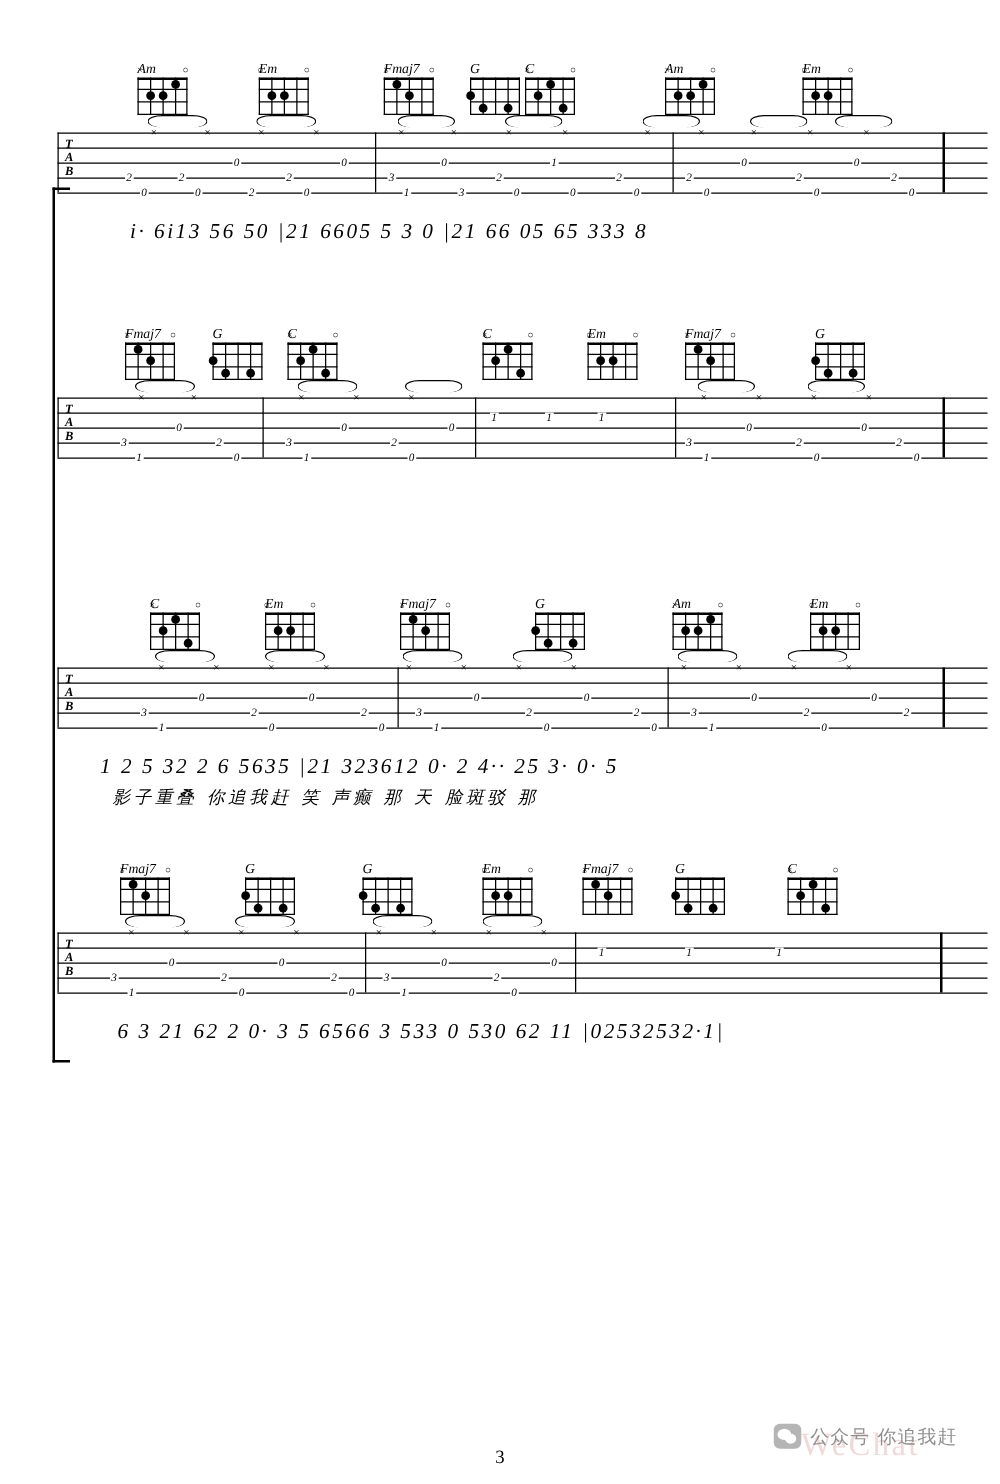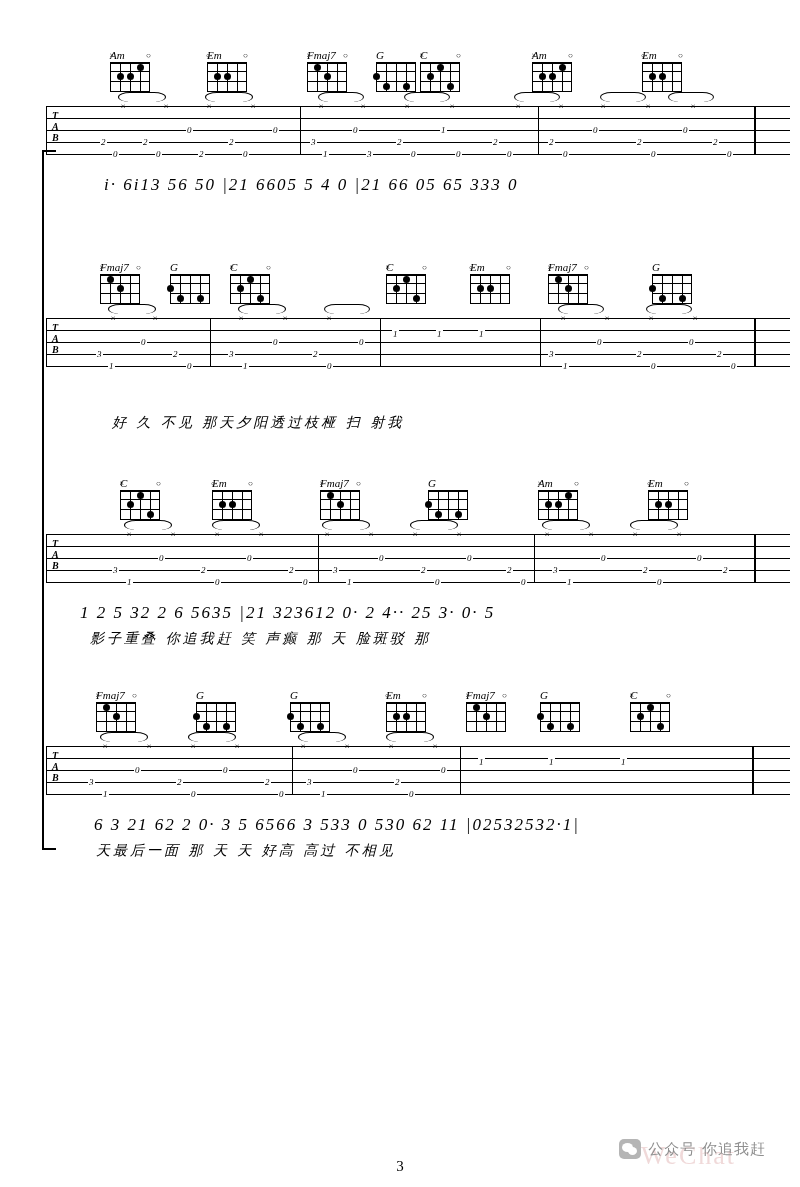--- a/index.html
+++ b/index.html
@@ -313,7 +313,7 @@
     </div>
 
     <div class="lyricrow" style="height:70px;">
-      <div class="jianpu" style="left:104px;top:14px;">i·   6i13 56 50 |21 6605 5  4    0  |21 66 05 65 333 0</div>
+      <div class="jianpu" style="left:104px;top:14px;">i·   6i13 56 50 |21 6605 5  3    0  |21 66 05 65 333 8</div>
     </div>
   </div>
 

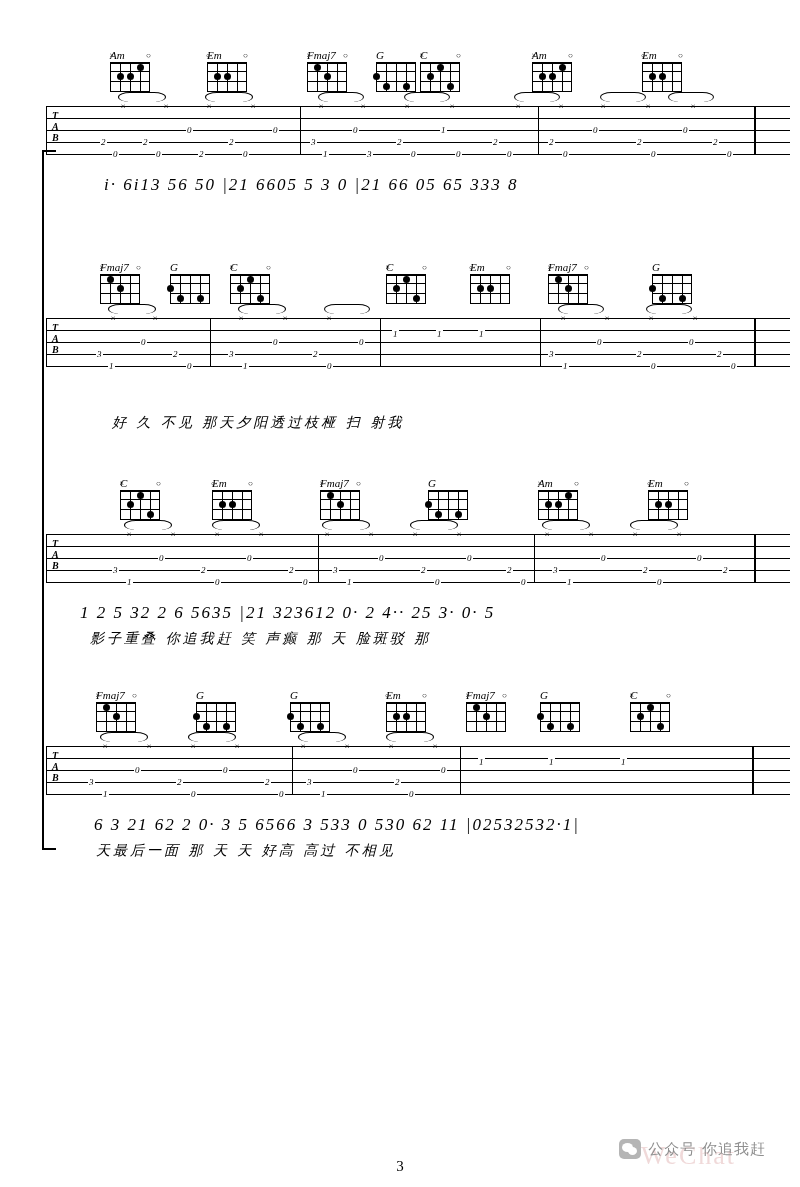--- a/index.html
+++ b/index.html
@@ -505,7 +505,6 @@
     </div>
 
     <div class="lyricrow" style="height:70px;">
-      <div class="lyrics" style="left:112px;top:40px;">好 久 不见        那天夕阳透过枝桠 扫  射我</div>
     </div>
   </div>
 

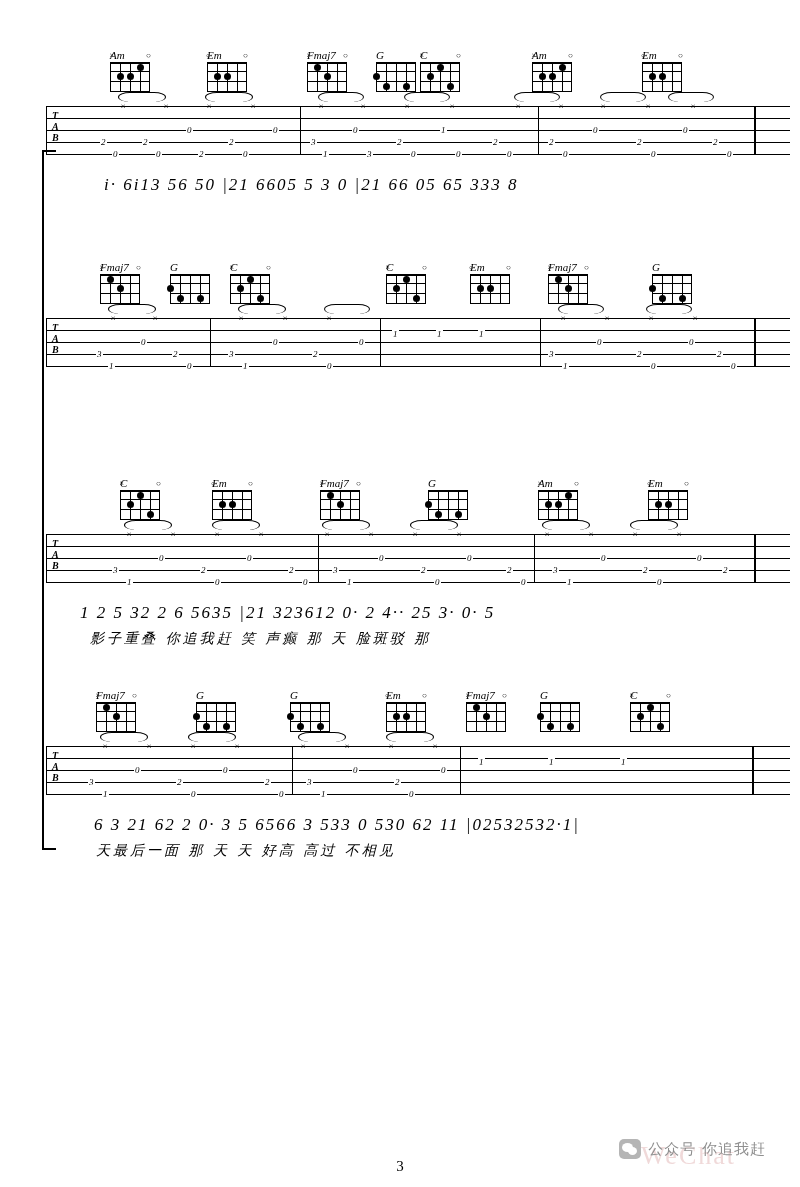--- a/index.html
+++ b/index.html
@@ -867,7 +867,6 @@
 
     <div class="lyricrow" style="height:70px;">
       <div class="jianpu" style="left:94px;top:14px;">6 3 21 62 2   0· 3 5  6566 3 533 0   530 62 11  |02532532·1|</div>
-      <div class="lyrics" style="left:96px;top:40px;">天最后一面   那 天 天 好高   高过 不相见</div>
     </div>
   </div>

---

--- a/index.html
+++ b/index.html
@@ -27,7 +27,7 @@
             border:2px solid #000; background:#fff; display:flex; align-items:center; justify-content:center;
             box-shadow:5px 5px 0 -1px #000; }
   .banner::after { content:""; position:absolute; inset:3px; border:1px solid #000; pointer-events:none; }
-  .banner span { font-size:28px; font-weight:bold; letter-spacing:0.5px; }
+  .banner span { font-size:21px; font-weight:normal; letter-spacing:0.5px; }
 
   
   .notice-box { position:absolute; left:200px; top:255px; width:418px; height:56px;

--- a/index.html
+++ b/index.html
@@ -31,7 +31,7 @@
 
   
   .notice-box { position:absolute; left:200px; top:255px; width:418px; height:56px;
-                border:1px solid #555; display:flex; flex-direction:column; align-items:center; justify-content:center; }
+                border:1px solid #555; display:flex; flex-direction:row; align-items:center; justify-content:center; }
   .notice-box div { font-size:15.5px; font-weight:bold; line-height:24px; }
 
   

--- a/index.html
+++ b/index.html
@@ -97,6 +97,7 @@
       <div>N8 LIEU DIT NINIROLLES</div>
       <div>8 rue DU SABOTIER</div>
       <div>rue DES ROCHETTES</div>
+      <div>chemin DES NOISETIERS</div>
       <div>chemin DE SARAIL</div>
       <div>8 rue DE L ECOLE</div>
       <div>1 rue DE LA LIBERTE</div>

» TASK PROMPT:
When you reach the line with "-97,6 +97,7 @@" in the records above, start writing out lines exactly, and stop once the line with "<div>1 rue DE LA LIBERTE</div>" has been written; include nothing else.

» ANSWER BELOW:
@@ -97,6 +97,7 @@
       <div>N8 LIEU DIT NINIROLLES</div>
       <div>8 rue DU SABOTIER</div>
       <div>rue DES ROCHETTES</div>
+      <div>chemin DES NOISETIERS</div>
       <div>chemin DE SARAIL</div>
       <div>8 rue DE L ECOLE</div>
       <div>1 rue DE LA LIBERTE</div>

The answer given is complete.